It is fascinating to watch what happens when a teacher like Jones devotes herself completely to these prison students. The gray-haired, pint-sized playwright and longtime professor pinballs around the prison classroom, practically crackling with positive energy.
And her heat seems to reactivate them, like the spring sun shining on dormant perennials.
At first they were shy about reading aloud what they had written. But by this last class period, they yearn for their turns.
An older inmate reads his short essay on loneliness. He talks about how he feels on holidays when he calls home and his family is gathered, celebrating. The loneliest moment is the moment they hang up and he stands alone at the prison pay phone, the receiver still in his hand.
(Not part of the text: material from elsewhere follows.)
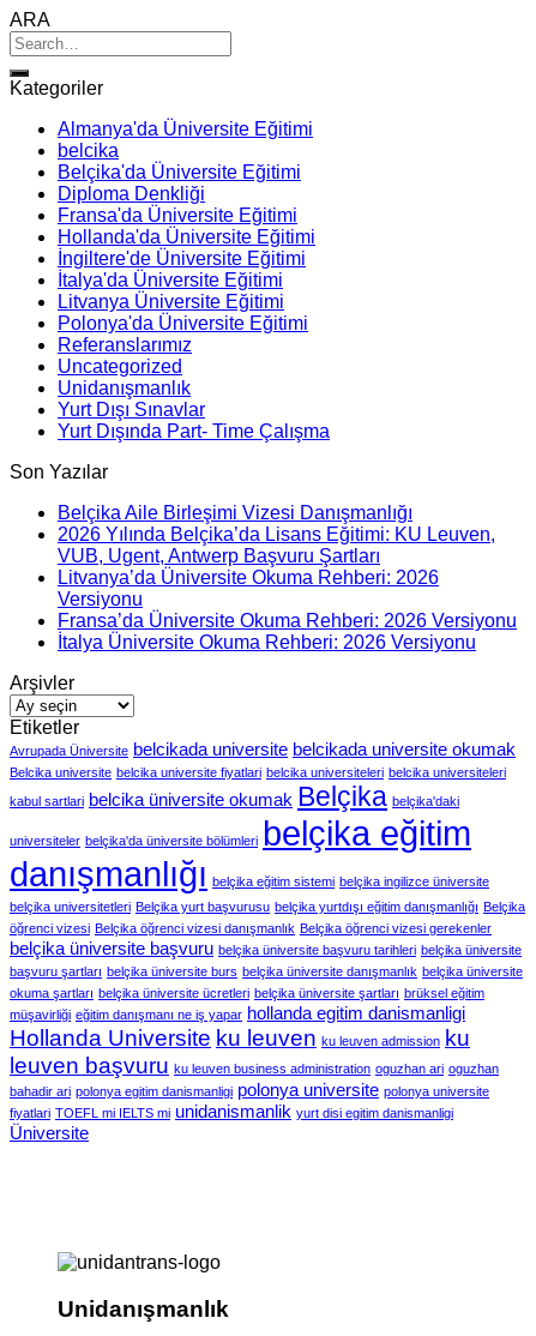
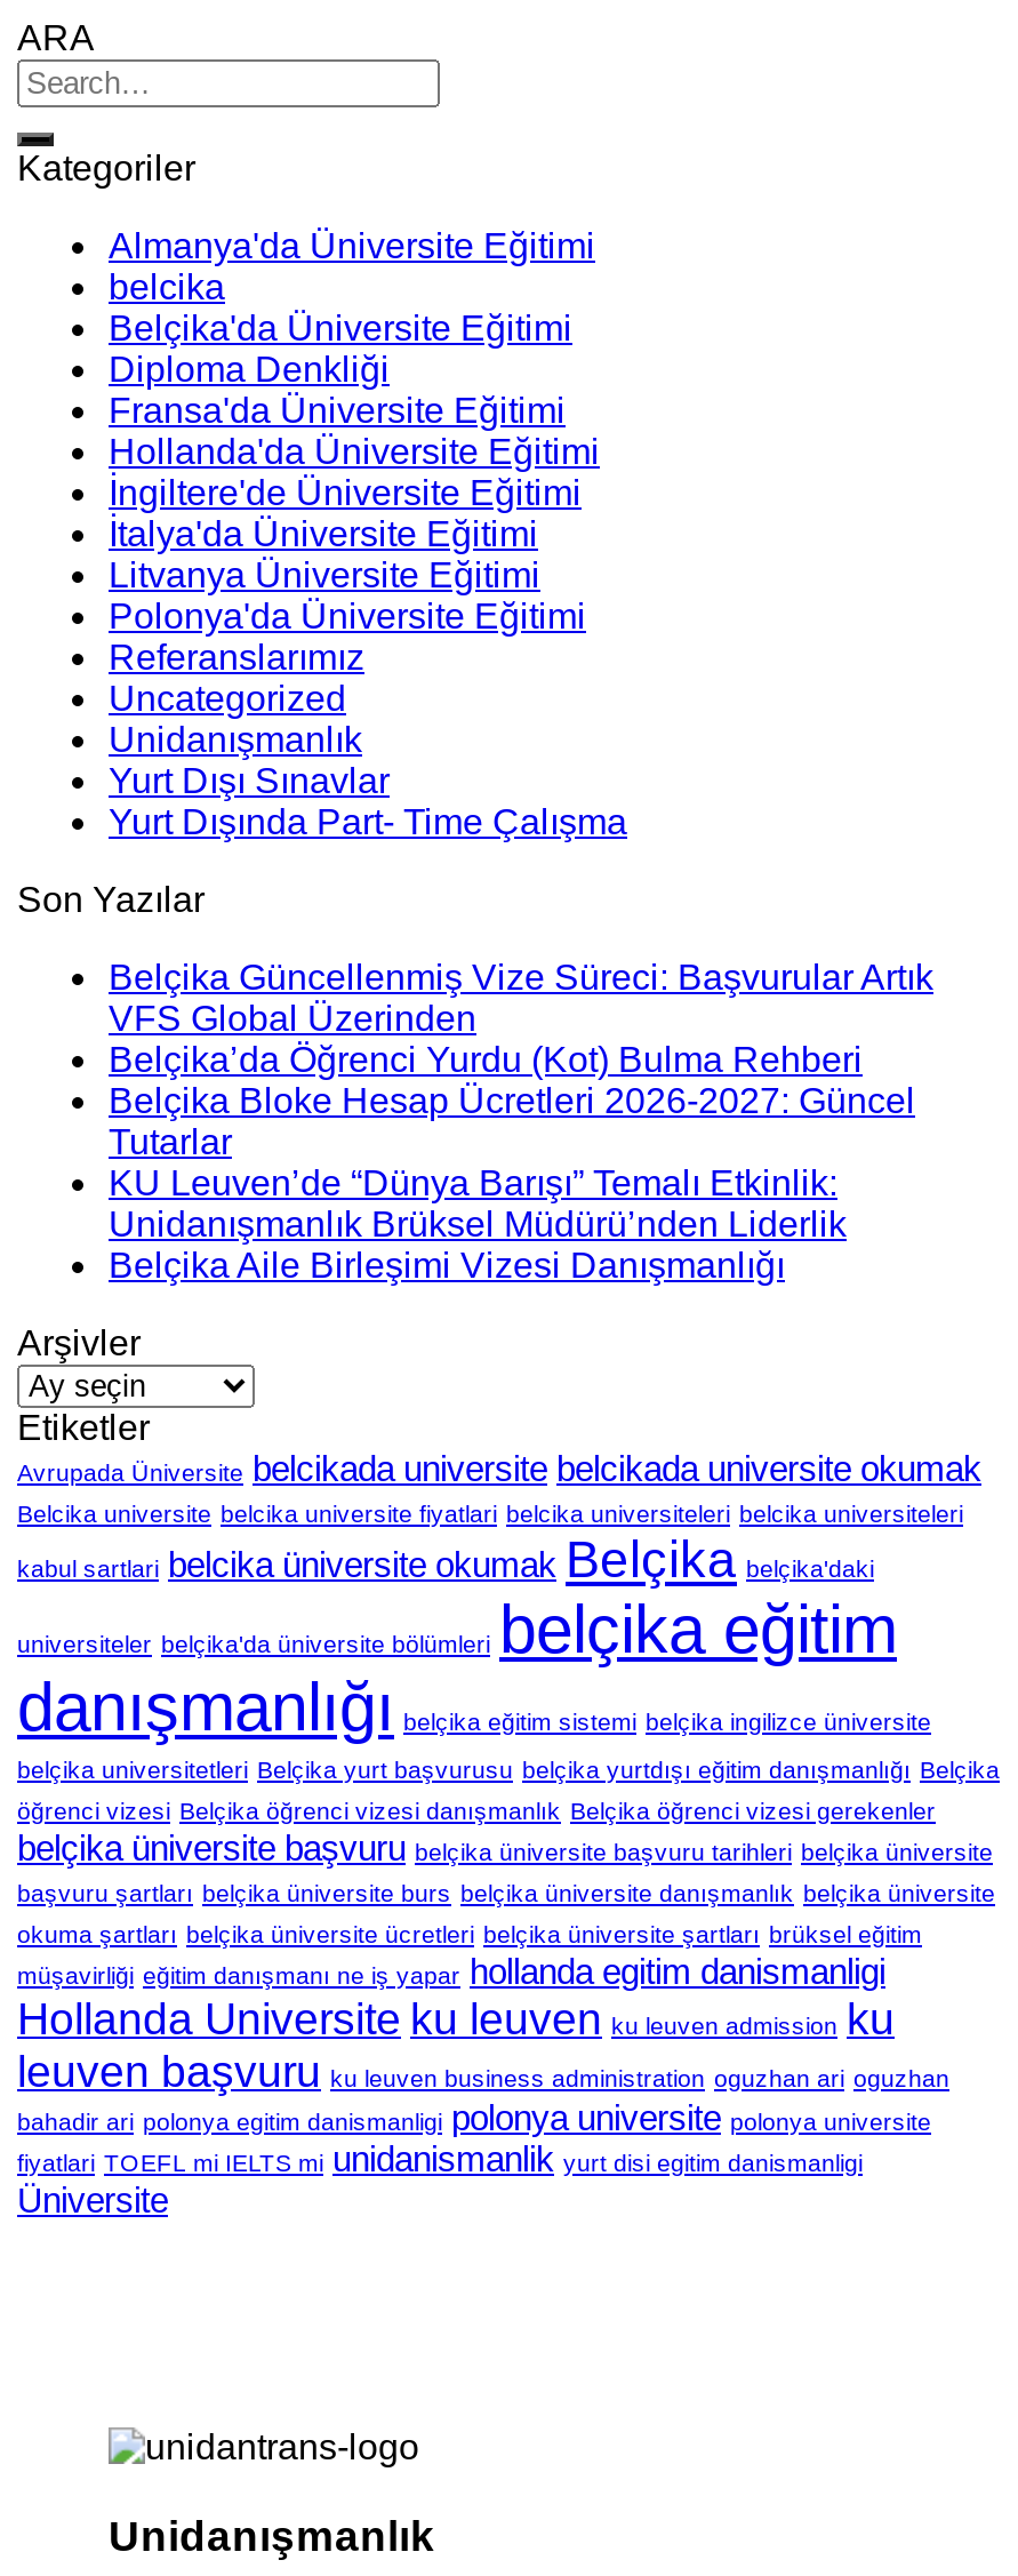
none -> [109,959,933,1245] Belçika Güncellenmiş Vize Süreci: Başvurular Artık | VFS Global Üzerinden | Belçika’da Öğrenci Yurdu (Kot) Bulma Rehberi | Belçika Bloke Hesap Ücretleri 2026-2027: Güncel | Tutarlar | KU Leuven’de “Dünya Barışı” Temalı Etkinlik: | Unidanışmanlık Brüksel Müdürü’nden Liderlik
moved [58,503,412,523] -> [109,1247,785,1286]: Belçika Aile Birleşimi Vizesi Danışmanlığı
[58,525,517,653] 2026 Yılında Belçika’da Lisans Eğitimi: KU Leuven, | VUB, Ugent, Antwerp Başvuru Şartları | Litvanya’da Üniversite Okuma Rehberi: 2026 | Versiyonu | Fransa’da Üniversite Okuma Rehberi: 2026 Versiyonu | İtalya Üniversite Okuma Rehberi: 2026 Versiyonu -> none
“Folks have been known to die because of a lonely heart,” he says, reciting his final line.
“That had some punch,” says fellow student Klint Bitter, excited, when the reader finishes.
And it is also fascinating to watch what happens when six inmates work hard to please their professor. She wanted to teach this class, practically begged to teach it. But nothing prepared her for how fully committed many of these students are to improving, to opening their writing jugular vein and letting honest words pour onto the page, again and again.
What happens is that the beige uniforms disappear, and the squawking prison intercom fades into the background. She doesn’t often think of them as inmates. She thinks of them as students. Her students.
“I think the arts give us a chance to show our humanity,” Jones says. “It can show us how to understand things. I think I went in going to see if that was true. Would it help me see the humanity of my students? Would it help my students see themselves fully? And the answer is yes.”
Jones did one thing very deliberately: She did not Google any of these students, because she did not want to see what act put them into the Omaha Correctional Center.
I had to do that, I told Jones after class. Do you want to read it in the story, or hear it from me? Go ahead, she says.
Klint Bitter, a former youth pastor, is in prison because he pleaded guilty to sexually assaulting a 15-year-old girl, I tell her. And Tone Watkins is in prison for assault after stabbing and badly wounding a man during a fight. Both of them will be there, at minimum, for four more years.
Jones quietly says she could have guessed the nature of their crimes from some of their papers. And then she grabs hold of the words that she has heard a friend’s father say.
“Why do we recycle bottles but not people?”
Which brings us back to Monday night, to the last creative writing class of the semester, to Peggy Jones’ question: “Are we always the worst thing we did?”
She argues to the class that no, we are not. That we can change, grow, be better.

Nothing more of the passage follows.